Christopher Schmidt crschmidt at crschmidt.net
Mon Feb 26 23:00:05 EST 2007


On Mon, Feb 26, 2007 at 09:04:46PM -0500, Ben Scott wrote:
> On 2/26/07, Dan Miller <rambi.dev at gmail.com> wrote:
> >Whats scarier? vim /etc/config_file.config or kate
> >/etc/config_file.config? Its not that scary, you don't need to edit many
> >many config files.
> 
>  "Scary" from the point of view of P17T [1].
> 
> 1. PDOTLREBTWWLLAPACTT [2]
> 2. People doing ordinary tasks, like reading email, browsing the web,
> writing letters, looking at pictures, and calculating their taxes.
> 
> >Its not that scary. I've automated most commands I do.  I have a nightly
> >cron that syncs the portage, then runs emerge -upD world (check
> >everything in my world file and its dependicies to see if there are any
> >updates). The output of this and glsa-check -tv all (check to see if any
> >install packages have security issues). The output of these are then
> >emailed to me every morning.
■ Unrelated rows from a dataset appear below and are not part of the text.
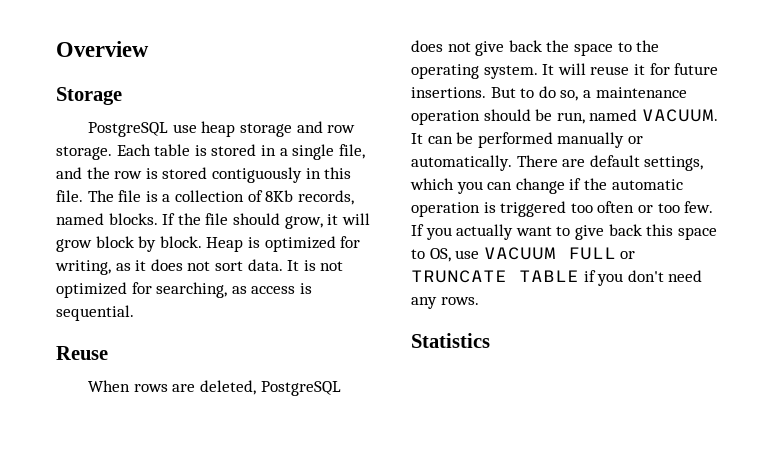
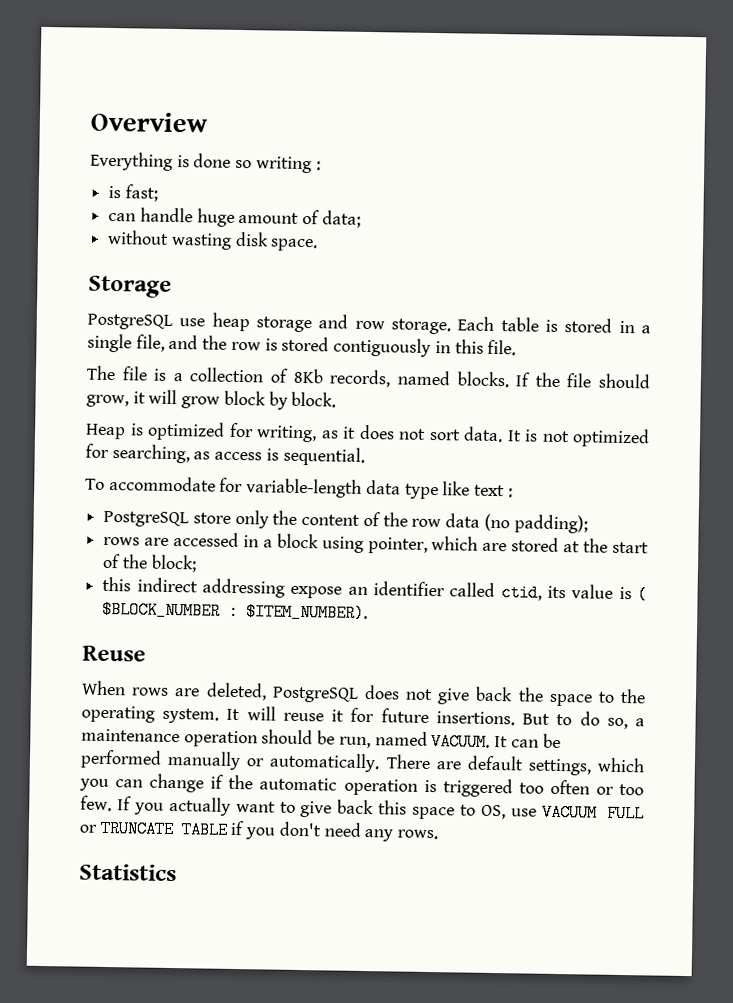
+ Everything is done so writing :
+ is fast;
+ can handle huge amount of data;
+ without wasting disk space.
- Each table is stored in a single file, and the row is stored contiguously in this file. The file is a collection of 8Kb records, named blocks.
+ Each table is stored in a single file, and the row is stored contiguously in this file.
+ The file is a collection of 8Kb records, named blocks.
- If the file should grow, it will grow block by block. Heap is optimized for writing, as it does not sort data.
+ If the file should grow, it will grow block by block.
+ Heap is optimized for writing, as it does not sort data.
+ To accommodate for variable-length data type like text :
+ PostgreSQL store only the content of the row data (no padding);
+ rows are accessed in a block using pointer, which are stored at the start of the block;
+ this indirect addressing expose an identifier called ctid, its value is ( $BLOCK_NUMBER : $ITEM_NUMBER).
I also have a logwatch report that comes to 
> >me.
> 
>  ...
> 
>  Thanks for making my point for me.  ;-)
> 
>  I have no idea what most of that means, and *I'm* a certified geek.
> Now, I'm sure I could figure it out, given time and manuals and
> Google.  But I do this kind of crap for a living.  P17T would be
> terrified by the above.  :)
> 
> >I open up the CLI to run emerge, ssh, and various other commands. The
> >CLI is faster in some ways than any gui.
> 
>  I agree.  I'm a command-line junkie.  But P17T insist on using GUIs.
> Partly because it's what they're used to.  Partly because they do
> enable easy exploration of the unknown.
> 
> >Emerging OpenOffice took me about 3 hours, thats on a dual-core dual
> >proc Opteron 2800SE with 4 gigs of ram.
> 
>  Yikes.  I tremble to think of how long it would take on the 1200
> MHz, 256 MB box I was running at home eight months ago.  Still, that's
> useful as hard data; thanks for offering it.  :)
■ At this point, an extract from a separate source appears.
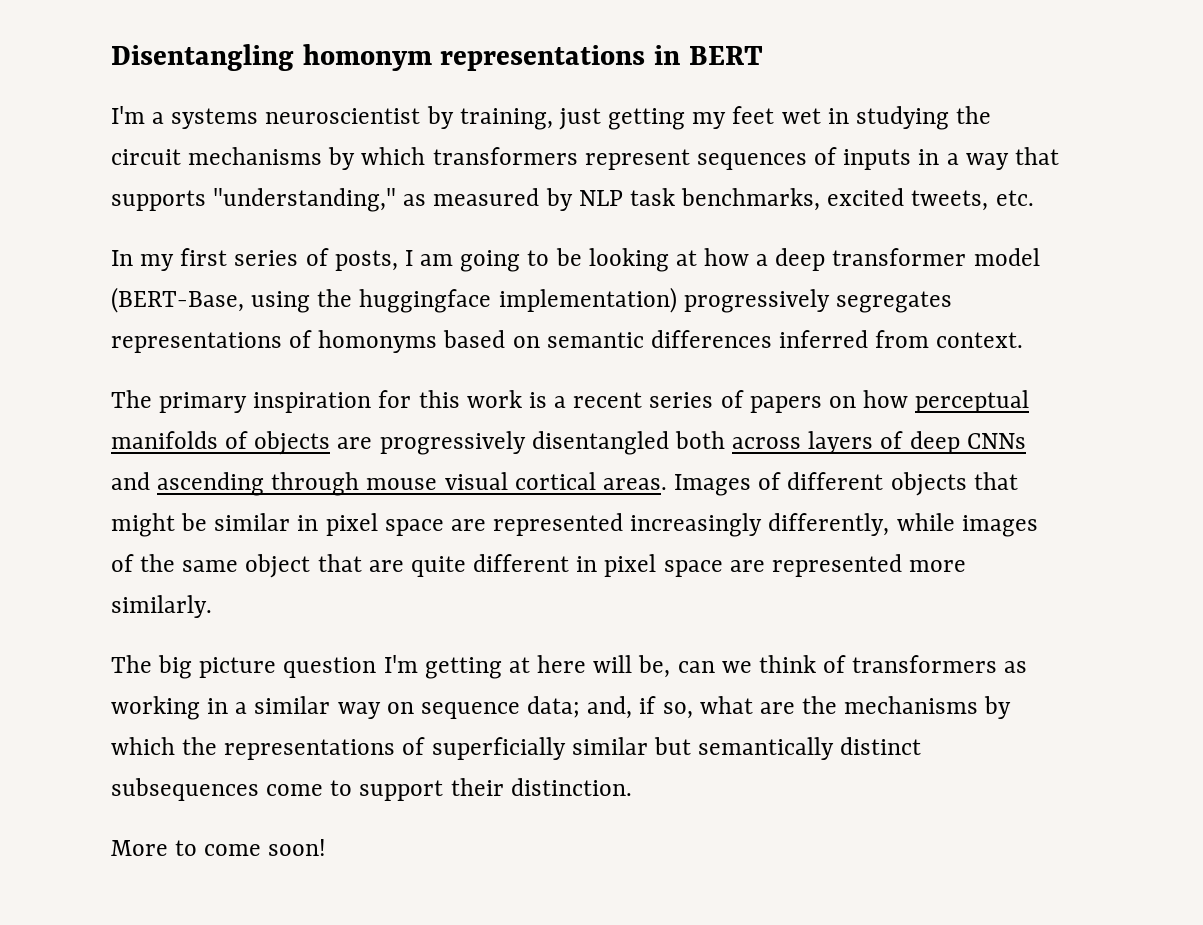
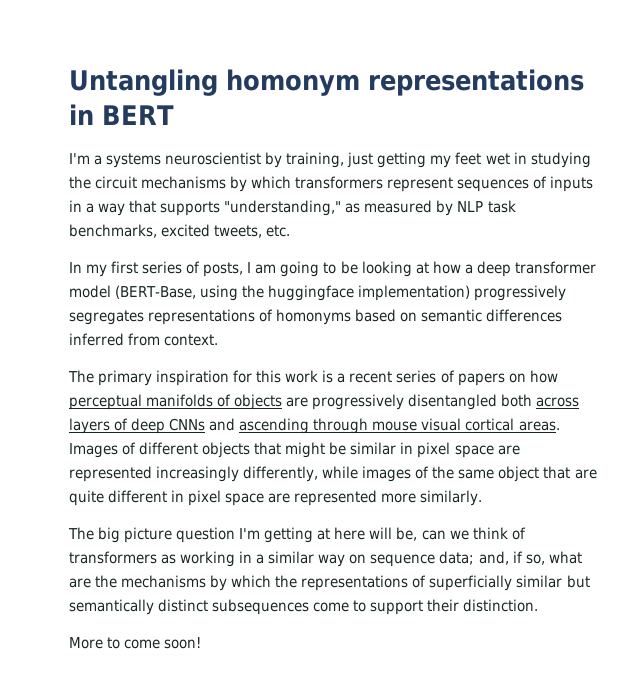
- Disentangling homonym representations in BERT
+ Untangling homonym representations in BERT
A full build, from the ground up, using no binary packages, of the
things that I felt I needed to get *started* in Linux (no gnome, no
openoffice -- evilwm, vim, xterm, firefox, gkrellm, and the things
needed to support them) took about 2 days on my 1600Mhz p4 with 512MB of
RAM. During most of that time, I had access to vim/irssi and some other
console stuff I grabbed early, but no GUI. The biggest time was X, iirc,
in the 4-6 hour range.

OpenOffice compiles tended to take on the order of 8-12 hours, depending
on what else I had going on on the machine. Eventually, I learned about
the OO-bin packages (I think they were relatively new at the time) and
started using them, along with firefox-bin packages.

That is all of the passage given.